October 2024
Important updates for October
Prometheus upgrade
We have upgraded our Prometheus service to significantly improve reliability and stability. You should now expect to see faster, more reliable results when querying for metrics over larger spans of time. This will benefit customers querying the Prometheus service directly via its API, or indirectly via Managed Grafana or Self-Hosted Grafana.
To achieve this, we have deployed a new backend for the Prometheus service. The new backend includes complete metrics data from October 21, 2024 onward, and may additionally contain sparse data collected after July 8, 2024. Customers may still access historical metrics data from the Legacy Prometheus endpoint, although the associated endpoint will stop collecting new data at a future date. For your convenience, we will ensure a 4 week overlap period for metrics data in both the new and legacy backend.
In detail:
- As of October 31, the Prometheus data source in Managed Grafana is backed by the new backend and only reliably contains metrics data from October 21, 2024 and onwards.
- As of October 31, metrics queries served from prometheus.ord1.coreweave.com will only reliably contain metrics data from October 21, 2024 and onwards.
- As of October 31, Managed Grafana includes a Legacy Prometheus data source, and dashboards include a dropdown picker so you can toggle between the Prometheus and Legacy Prometheus data sources; the Legacy Prometheus data source contains historical metrics data from the old backend.
- As of October 31, you are able to query metrics from prometheus-legacy.ord1.coreweave.com, and add a data source pointed at this endpoint in your Self-Hosted Grafana instances; this endpoint will serve historical metrics data.
- CoreWeave will ensure that at least one of the data sources can be used for any metrics query spanning 4 weeks of data.
An important change with the new backend is an improvement to certain PromQL functions, namely rate
, increase
, delta
, idelta
, and changes
. While these improvements should make working with counter metrics more intuitive around counter resets, we understand some customers may be relying on the current behavior of these functions.

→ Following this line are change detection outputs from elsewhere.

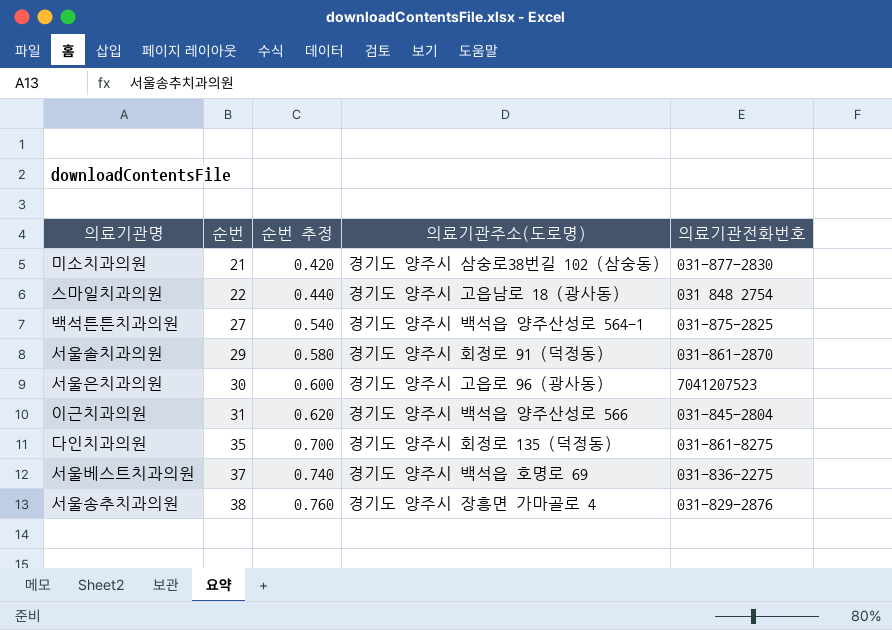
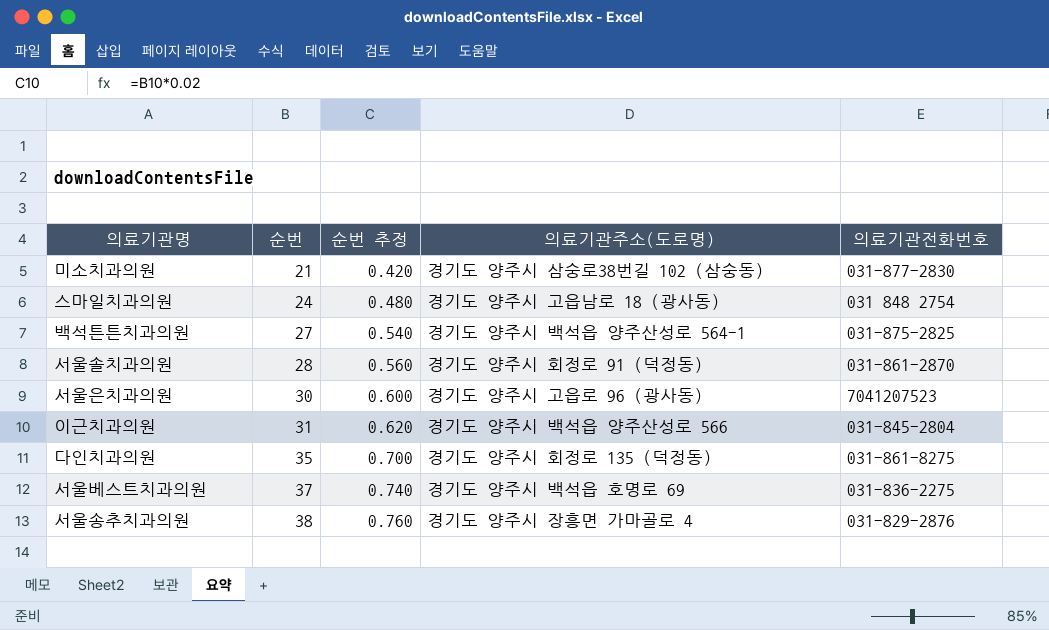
스마일치과의원 | 순번: 22 -> 24
스마일치과의원 | 순번 추정: 0.440 -> 0.480
서울솔치과의원 | 순번: 29 -> 28
서울솔치과의원 | 순번 추정: 0.580 -> 0.560

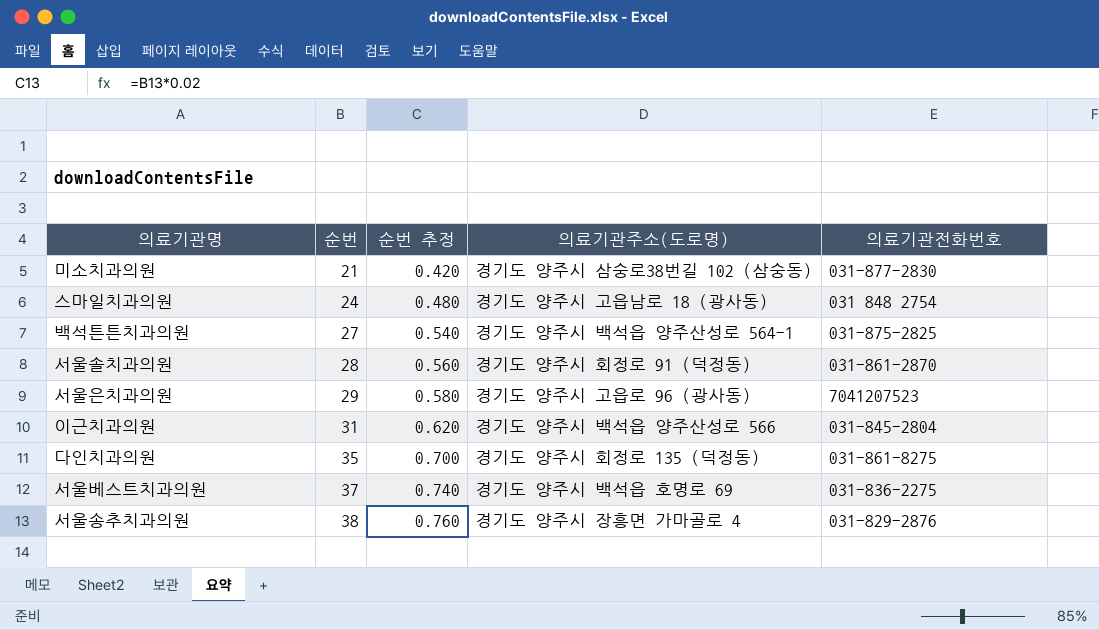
서울은치과의원 | 순번: 30 -> 29
서울은치과의원 | 순번 추정: 0.600 -> 0.580

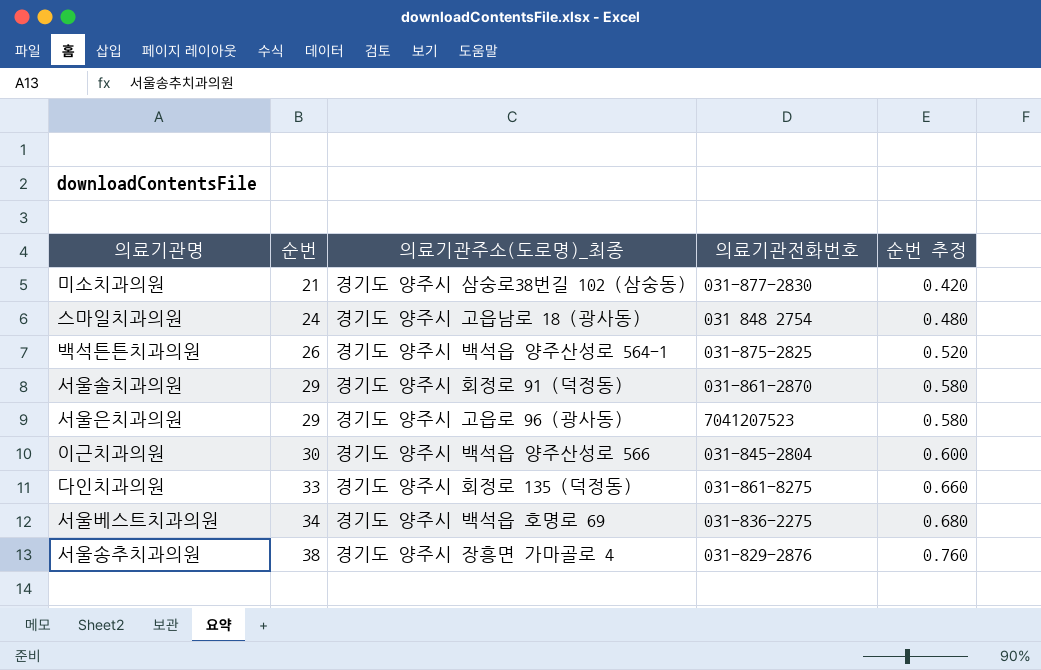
column name: 의료기관주소(도로명) -> 의료기관주소(도로명)_최종
column 순번 추정 | position: 3 -> 5
백석튼튼치과의원 | 순번: 27 -> 26
백석튼튼치과의원 | 순번 추정: 0.540 -> 0.520
서울솔치과의원 | 순번: 28 -> 29
서울솔치과의원 | 순번 추정: 0.560 -> 0.580
이근치과의원 | 순번: 31 -> 30
이근치과의원 | 순번 추정: 0.620 -> 0.600
다인치과의원 | 순번: 35 -> 33
다인치과의원 | 순번 추정: 0.700 -> 0.660
서울베스트치과의원 | 순번: 37 -> 34
서울베스트치과의원 | 순번 추정: 0.740 -> 0.680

To that end, customers may update their queries, alerts, and dashboards with the corresponding functions rate_prometheus
, increase_prometheus
, delta_prometheus
, idelta_prometheus
, and changes_prometheus
if retaining the legacy behavior is desirable.
These changes will have no impact on the CoreWeave Cloud Loki service, which serves log data. All log data (historical and future) will continue to be available via the Loki data source, and served for querying at prometheus.ord1.coreweave.com. For convenience, it will also be served at prometheus-legacy.ord1.coreweave.com.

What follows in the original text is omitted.